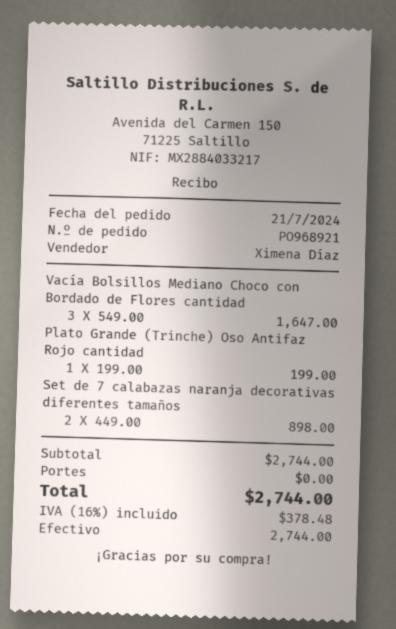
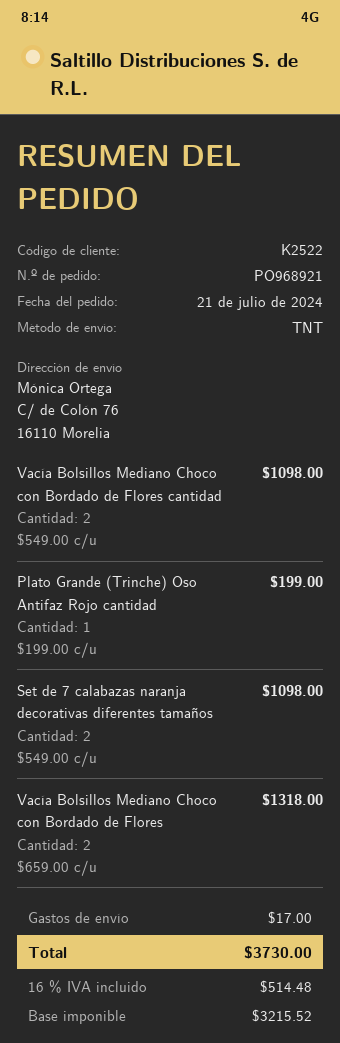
Vacía Bolsillos Mediano Choco con Bordado de Flores cantidad: 3 x 549.00 = 1647.00 -> 2 x 549.00 = 1098.00
Set de 7 calabazas naranja decorativas diferentes tamaños: 2 x 449.00 = 898.00 -> 2 x 549.00 = 1098.00
Vacía Bolsillos Mediano Choco con Bordado de Flores: none -> 2 x 659.00 = 1318.00
shipping: 0.00 -> 17.00
tax: 16% = 378.48 -> 16% = 514.48
total: 2744.00 -> 3730.00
══════════
- Try it -
Find the word "Flores" in the entries. Copy each line that holds it.

- Task result -
Vacía Bolsillos Mediano Choco con Bordado de Flores cantidad: 3 x 549.00 = 1647.00 -> 2 x 549.00 = 1098.00
Vacía Bolsillos Mediano Choco con Bordado de Flores: none -> 2 x 659.00 = 1318.00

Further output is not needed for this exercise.